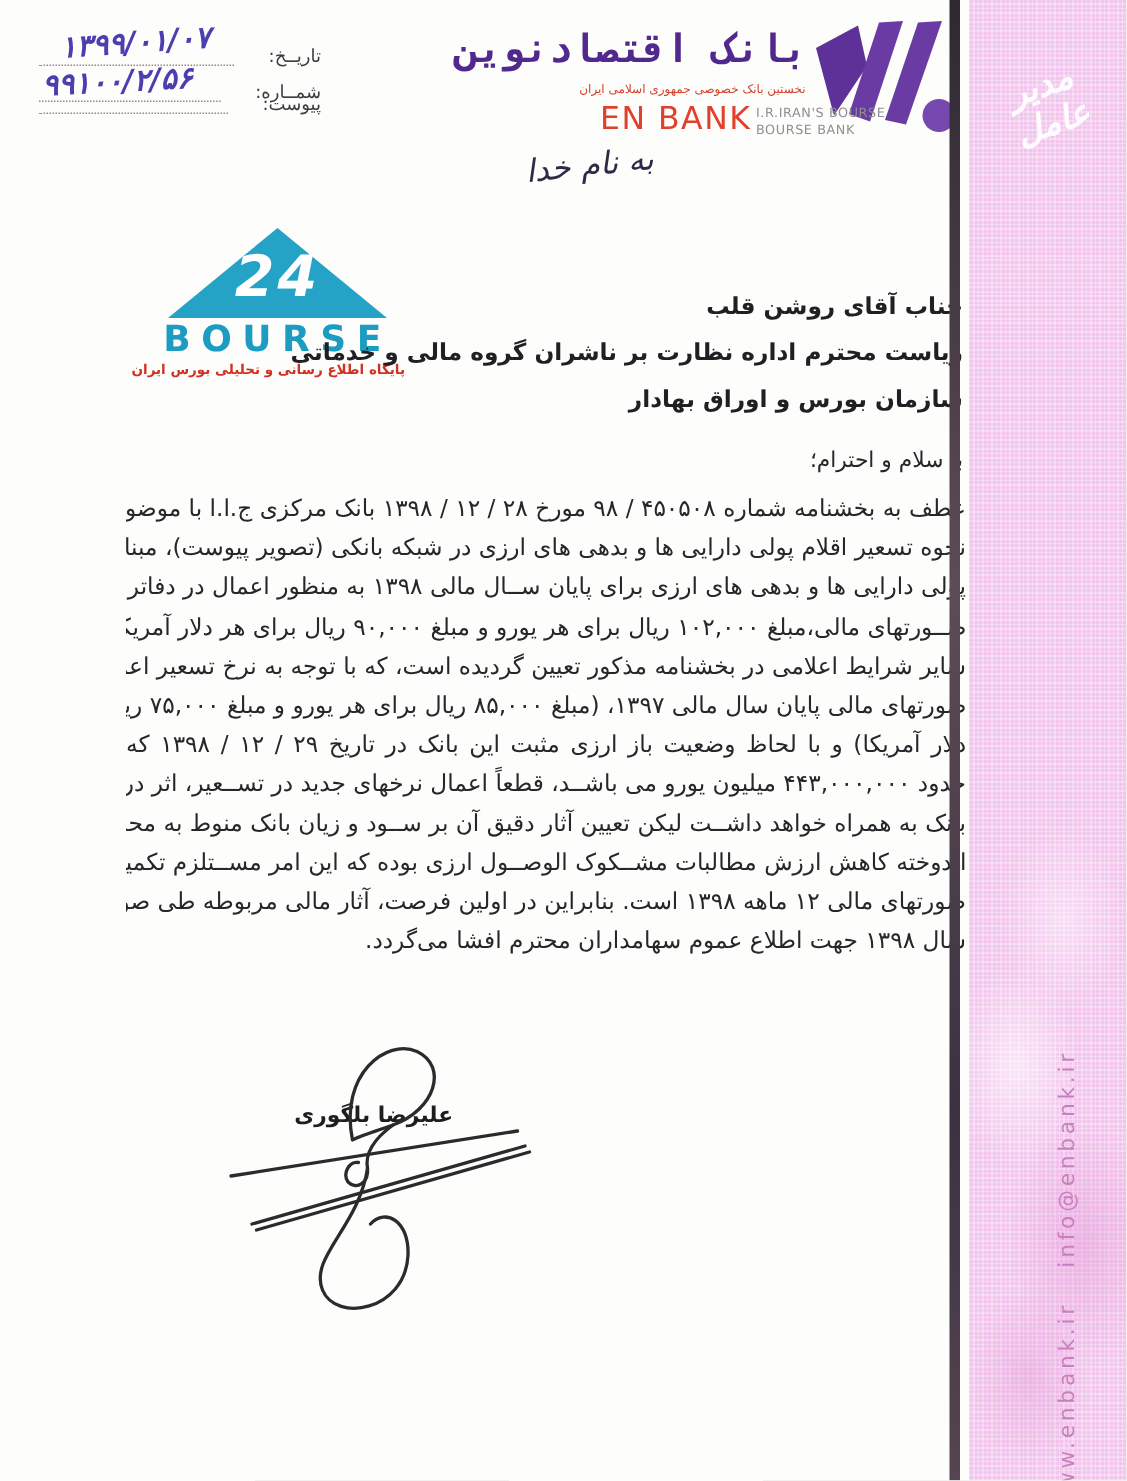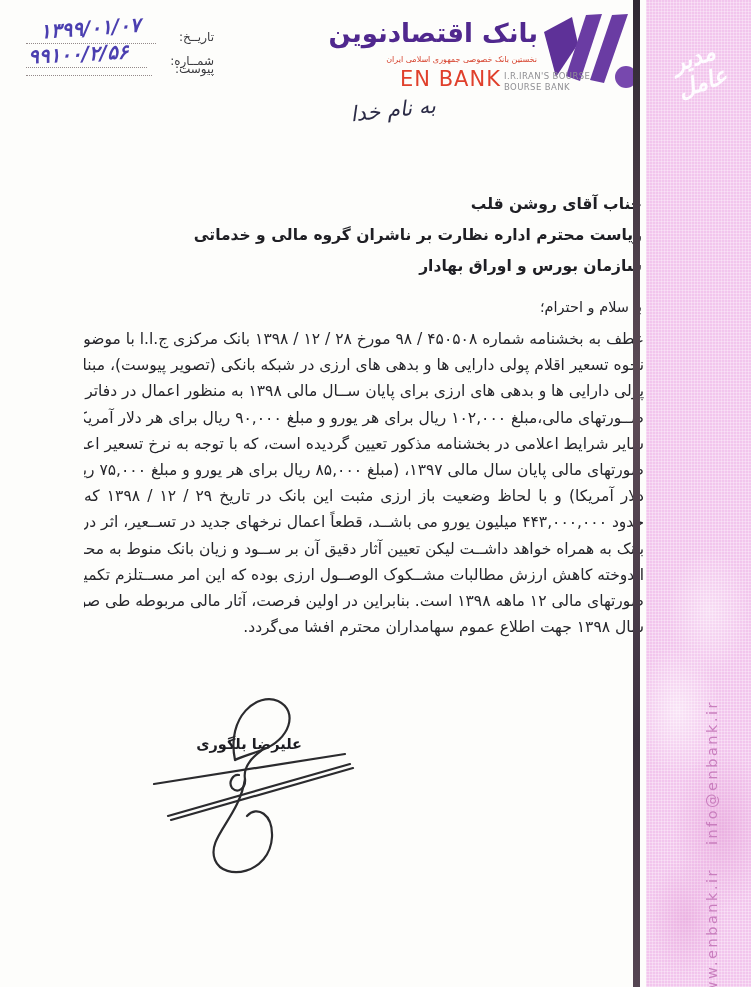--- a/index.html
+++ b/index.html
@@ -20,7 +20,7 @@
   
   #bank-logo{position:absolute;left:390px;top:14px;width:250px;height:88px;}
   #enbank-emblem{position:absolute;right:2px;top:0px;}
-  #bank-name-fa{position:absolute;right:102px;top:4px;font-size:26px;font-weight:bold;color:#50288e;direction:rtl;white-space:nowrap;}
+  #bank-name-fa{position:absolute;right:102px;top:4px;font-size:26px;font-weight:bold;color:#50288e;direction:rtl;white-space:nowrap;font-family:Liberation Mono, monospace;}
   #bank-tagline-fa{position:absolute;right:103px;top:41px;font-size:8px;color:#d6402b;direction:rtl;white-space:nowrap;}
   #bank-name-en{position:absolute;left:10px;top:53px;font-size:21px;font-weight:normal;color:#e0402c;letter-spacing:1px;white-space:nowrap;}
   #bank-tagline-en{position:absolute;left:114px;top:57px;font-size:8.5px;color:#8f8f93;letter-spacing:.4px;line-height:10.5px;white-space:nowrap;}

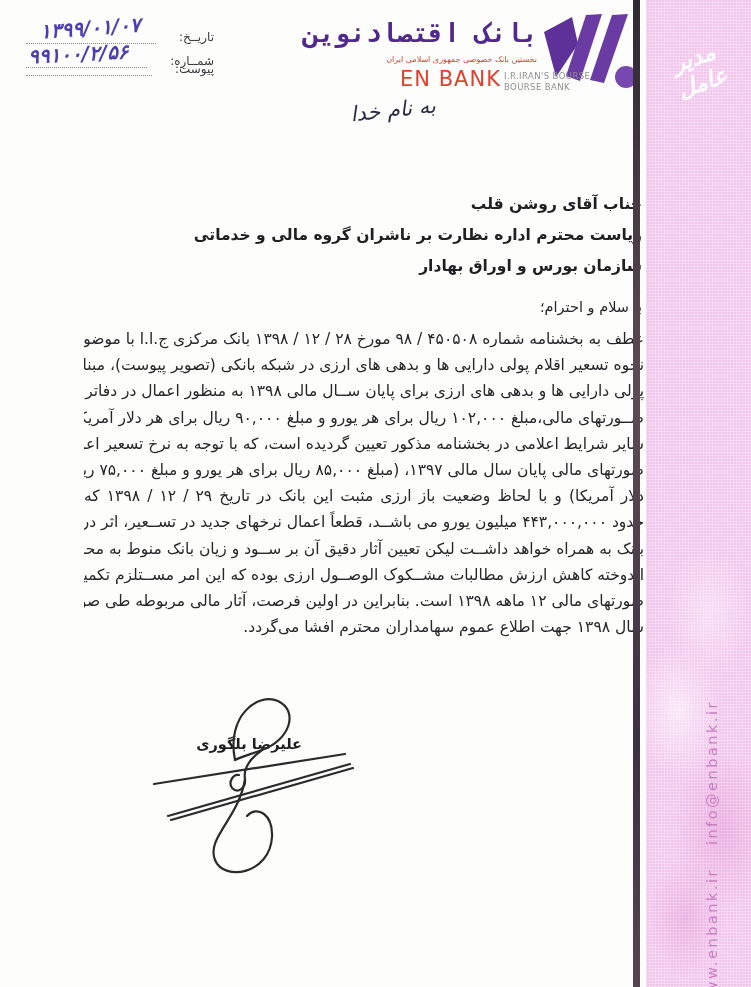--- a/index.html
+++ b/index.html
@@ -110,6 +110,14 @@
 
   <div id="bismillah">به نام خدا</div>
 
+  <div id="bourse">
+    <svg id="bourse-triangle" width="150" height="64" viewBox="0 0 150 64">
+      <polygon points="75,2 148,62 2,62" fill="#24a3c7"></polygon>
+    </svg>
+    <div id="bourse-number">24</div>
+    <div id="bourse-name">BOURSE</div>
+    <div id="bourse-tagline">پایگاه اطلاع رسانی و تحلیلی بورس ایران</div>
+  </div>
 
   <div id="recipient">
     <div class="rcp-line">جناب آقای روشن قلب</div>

Exercise aim: Please copy out each line of the material that holds the string "nowrap".

Your response:
-  #bank-name-fa{position:absolute;right:102px;top:4px;font-size:26px;font-weight:bold;color:#50288e;direction:rtl;white-space:nowrap;}
+  #bank-name-fa{position:absolute;right:102px;top:4px;font-size:26px;font-weight:bold;color:#50288e;direction:rtl;white-space:nowrap;font-family:Liberation Mono, monospace;}
   #bank-tagline-fa{position:absolute;right:103px;top:41px;font-size:8px;color:#d6402b;direction:rtl;white-space:nowrap;}
   #bank-name-en{position:absolute;left:10px;top:53px;font-size:21px;font-weight:normal;color:#e0402c;letter-spacing:1px;white-space:nowrap;}
   #bank-tagline-en{position:absolute;left:114px;top:57px;font-size:8.5px;color:#8f8f93;letter-spacing:.4px;line-height:10.5px;white-space:nowrap;}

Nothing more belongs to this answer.